> [Task objective] Search the material for the word "coneArea" and report each line where it turns up.
BEGIN Data records
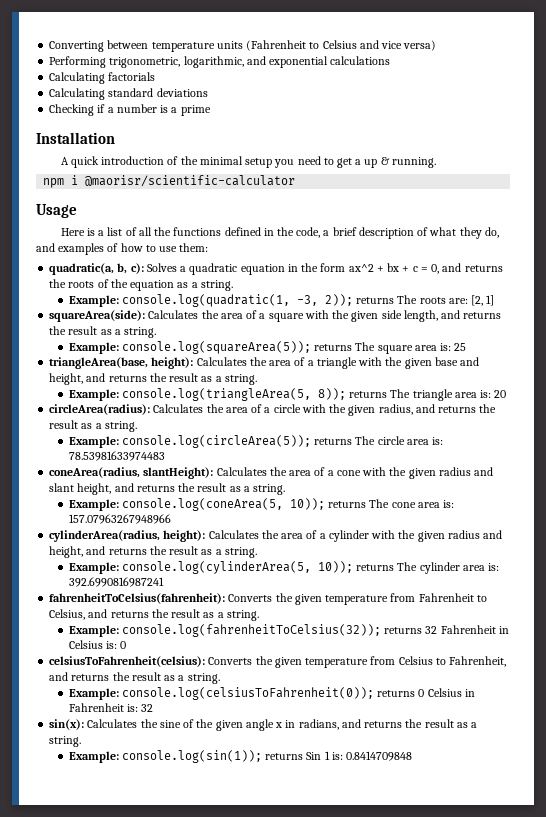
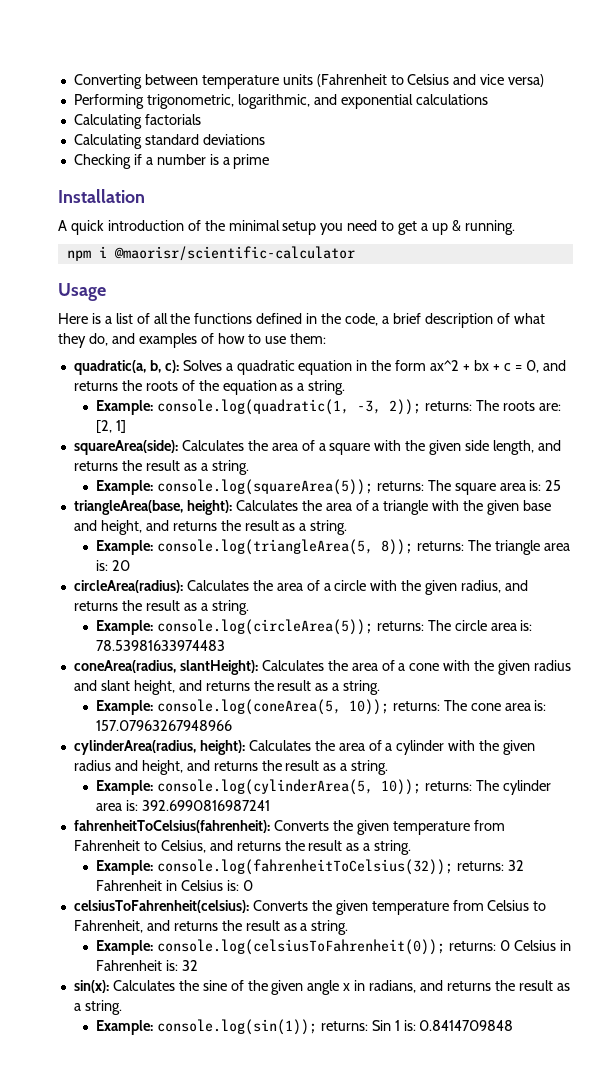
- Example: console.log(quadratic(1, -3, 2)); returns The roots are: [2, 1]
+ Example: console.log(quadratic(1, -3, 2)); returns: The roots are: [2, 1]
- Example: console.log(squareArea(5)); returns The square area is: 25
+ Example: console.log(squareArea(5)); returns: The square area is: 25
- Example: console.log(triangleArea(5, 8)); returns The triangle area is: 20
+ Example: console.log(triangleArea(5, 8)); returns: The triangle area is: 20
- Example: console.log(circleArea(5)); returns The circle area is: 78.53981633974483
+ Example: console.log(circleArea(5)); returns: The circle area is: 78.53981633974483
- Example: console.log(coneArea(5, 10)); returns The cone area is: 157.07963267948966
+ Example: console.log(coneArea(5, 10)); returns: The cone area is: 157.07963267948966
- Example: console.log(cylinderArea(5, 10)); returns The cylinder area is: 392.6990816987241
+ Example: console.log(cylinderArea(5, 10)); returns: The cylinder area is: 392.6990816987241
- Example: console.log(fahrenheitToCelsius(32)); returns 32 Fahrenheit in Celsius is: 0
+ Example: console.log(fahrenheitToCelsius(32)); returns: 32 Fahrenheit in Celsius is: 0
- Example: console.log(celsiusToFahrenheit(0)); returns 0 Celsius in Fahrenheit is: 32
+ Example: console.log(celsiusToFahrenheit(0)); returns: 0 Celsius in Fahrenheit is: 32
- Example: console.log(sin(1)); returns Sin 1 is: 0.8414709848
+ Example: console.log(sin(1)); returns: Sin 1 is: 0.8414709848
END Data records
> [Task answer]
- Example: console.log(coneArea(5, 10)); returns The cone area is: 157.07963267948966
+ Example: console.log(coneArea(5, 10)); returns: The cone area is: 157.07963267948966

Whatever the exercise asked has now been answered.